The search for economic justice was basic to King’s undertaking. He was the voice of his generation. He is man that watched upon the great wall of discrimination and segregation to the power of non-violence protest and the power of love to his enemy. He was a Nobel Prize winner because of his long time battle to free all American people from the repression of inequality and division. Moreover, he was one of the renowned American Civil Rights leaders and a prominent supporter of non violent protest. Thus, his challenges to racial discrimination and segregation during 1950’s and 1960’s helped to encourage many white Americans to support the battle of civil rights in the United States.Although he was assassinated in 1968, the principles that he started did not stop and he became the icon of protest in the effort for civil rights and racial justice.

On the other hand, Malcolm X established in the Civil Rights Movement the principle and idea that street elements could mount to leadership in the resistance for Black liberation. He did not set up this belief by romantically ‘tailing after’ the non-violent protest. Rather, through his own life’s witness, he established that this social level was competent of self-emancipation. Malcolm X represented the apparent leadership potential of the newest level to join the Civil Rights resistance. He established that the knowledge of exploitation and deprivation at the hands of a racist system could be turned to a source of insight and emancipation through study, knowledge, morality, and self-discipline.
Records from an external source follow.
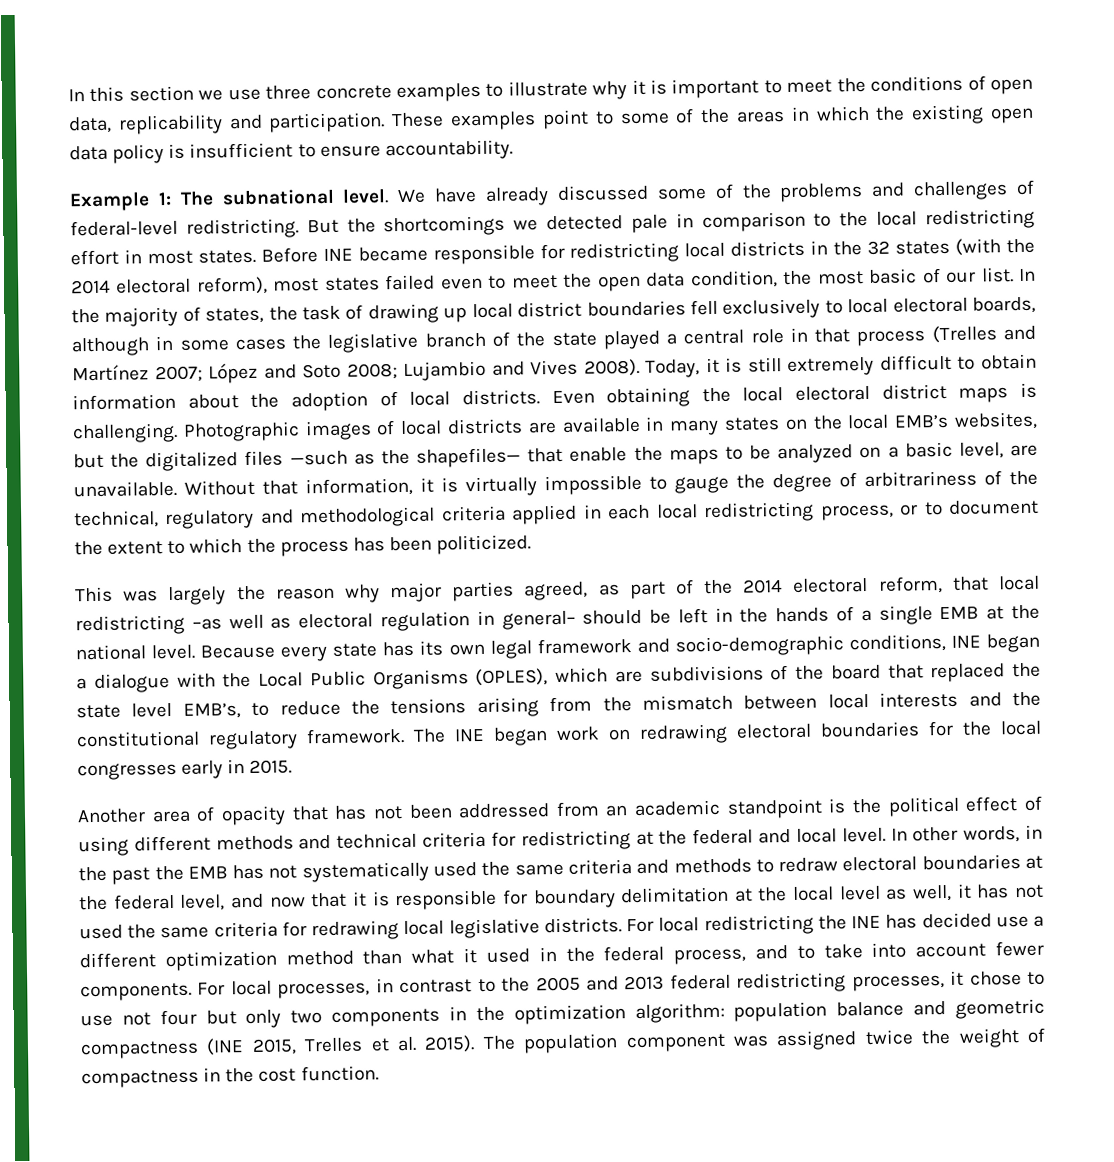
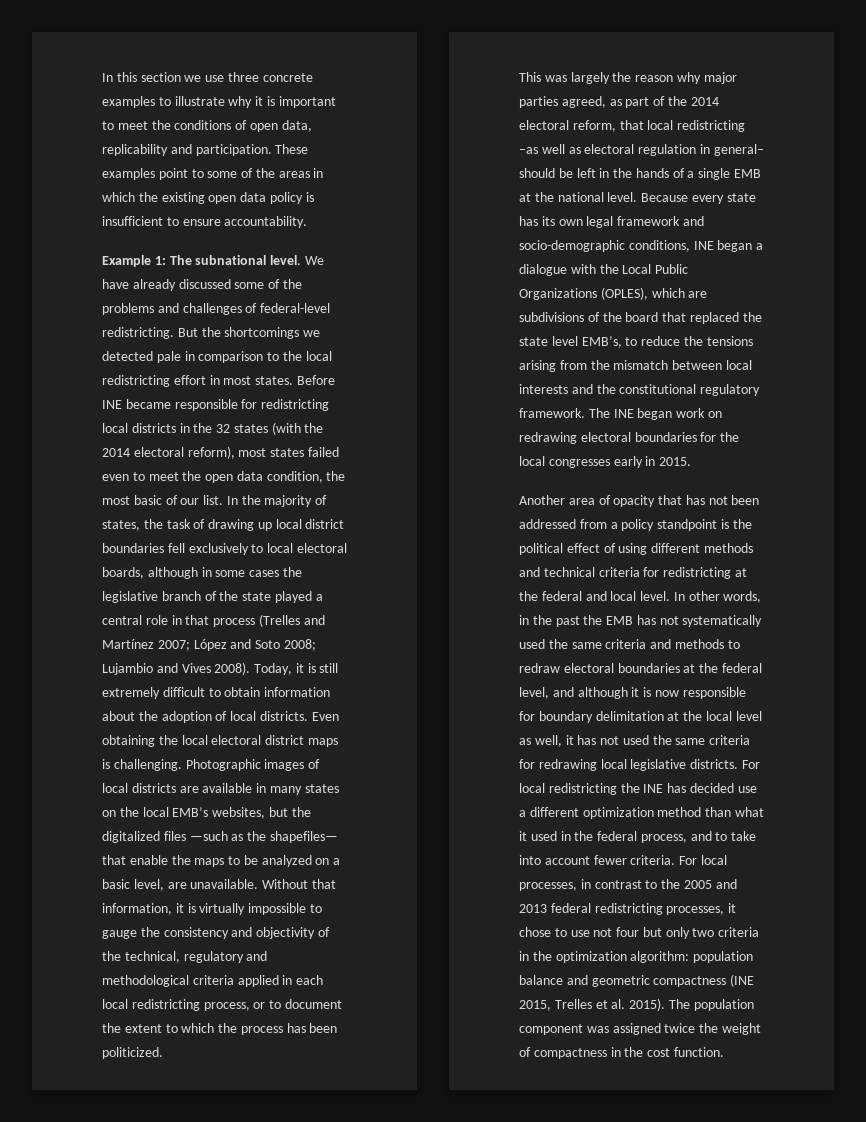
- Without that information, it is virtually impossible to gauge the degree of arbitrariness of the technical, regulatory and methodological criteria applied in each local redistricting process, or to document the extent to which the process has been politicized.
+ Without that information, it is virtually impossible to gauge the consistency and objectivity of the technical, regulatory and methodological criteria applied in each local redistricting process, or to document the extent to which the process has been politicized.
- Because every state has its own legal framework and socio-demographic conditions, INE began a dialogue with the Local Public Organisms (OPLES), which are subdivisions of the board that replaced the state level EMB’s, to reduce the tensions arising from the mismatch between local interests and the constitutional regulatory framework.
+ Because every state has its own legal framework and socio-demographic conditions, INE began a dialogue with the Local Public Organizations (OPLES), which are subdivisions of the board that replaced the state level EMB’s, to reduce the tensions arising from the mismatch between local interests and the constitutional regulatory framework.
- Another area of opacity that has not been addressed from an academic standpoint is the political effect of using different methods and technical criteria for redistricting at the federal and local level.
+ Another area of opacity that has not been addressed from a policy standpoint is the political effect of using different methods and technical criteria for redistricting at the federal and local level.
- In other words, in the past the EMB has not systematically used the same criteria and methods to redraw electoral boundaries at the federal level, and now that it is responsible for boundary delimitation at the local level as well, it has not used the same criteria for redrawing local legislative districts.
+ In other words, in the past the EMB has not systematically used the same criteria and methods to redraw electoral boundaries at the federal level, and although it is now responsible for boundary delimitation at the local level as well, it has not used the same criteria for redrawing local legislative districts.
- For local redistricting the INE has decided use a different optimization method than what it used in the federal process, and to take into account fewer components.
+ For local redistricting the INE has decided use a different optimization method than what it used in the federal process, and to take into account fewer criteria.
- For local processes, in contrast to the 2005 and 2013 federal redistricting processes, it chose to use not four but only two components in the optimization algorithm: population balance and geometric compactness (INE 2015, Trelles et al. 2015).
+ For local processes, in contrast to the 2005 and 2013 federal redistricting processes, it chose to use not four but only two criteria in the optimization algorithm: population balance and geometric compactness (INE 2015, Trelles et al. 2015).

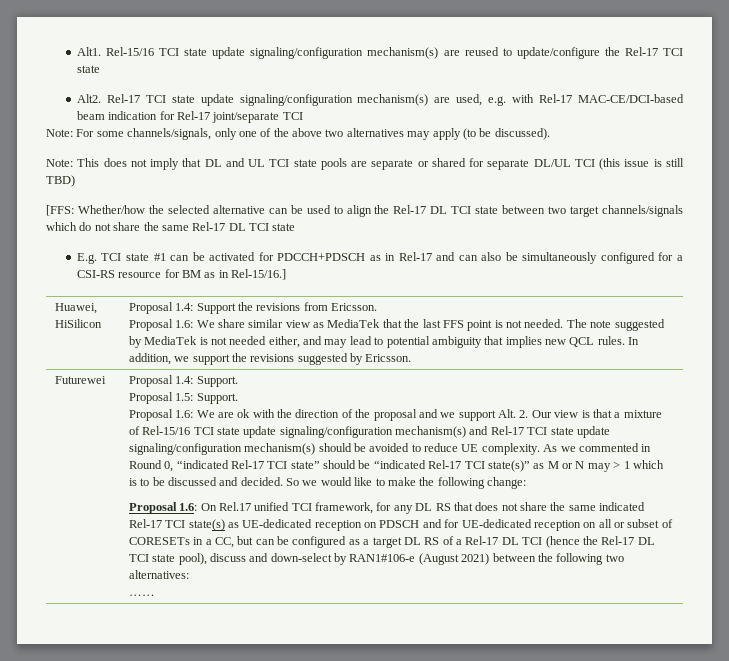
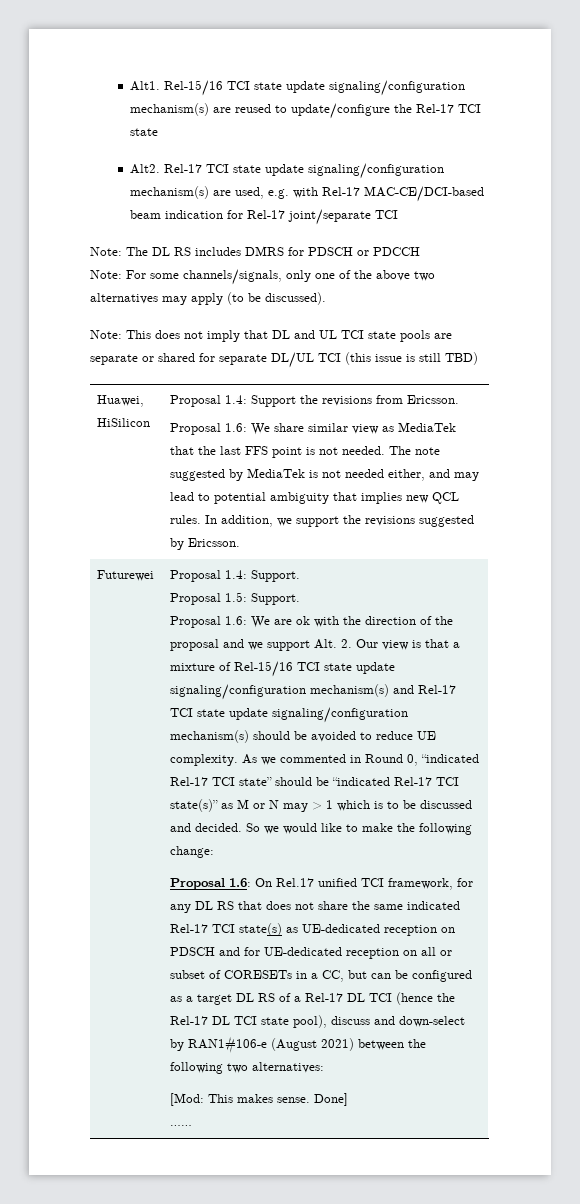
+ Note: The DL RS includes DMRS for PDSCH or PDCCH
- [FFS: Whether/how the selected alternative can be used to align the Rel-17 DL TCI state between two target channels/signals which do not share the same Rel-17 DL TCI state
- E.g. TCI state #1 can be activated for PDCCH+PDSCH as in Rel-17 and can also be simultaneously configured for a CSI-RS resource for BM as in Rel-15/16.]
+ [Mod: This makes sense. Done]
The source of Malcolm X’s charisma was his capability to help others split with the prototype of ruling-class thought. He was above all a enormous trainer, and his closest acquaintances consider him in that way above all else. Moreover, his lack of a formal education allowed his street community to see clearly the essence of the rational attempt without the mediation of proper academic institutions and processes. The replica of Malcolm X, the intellectual, challenged every ghetto youth to be a serious intellectual, that is, knowledgeable about her/himself and the civilization in which she or he lived. His example ordered that the fundamental nature of the intellectual effort was the unity of self-knowledge and social observance, since all acquired knowledge, he argued, established its validity only through the process of its application to making the world a better place in which to live. Thus, in his speech, The Ballot or the Bullet, he reiterated;

“No, I am not an American. I am one of the 22 million Black people who are the victims of Americanism. One of the 22 million Black people who are the fatalities of democracy, nothing but cloaked duplicity. So, I’m not standing here speaking to you as an American, or a patriot, or a flag-saluter, or a flag-waver — no, not I. I’m speaking as a casualty of this American system. And I see America through the eyes of the victim. I don’t see any American dream; I see an American nightmare,” (Malcolm X, 1964).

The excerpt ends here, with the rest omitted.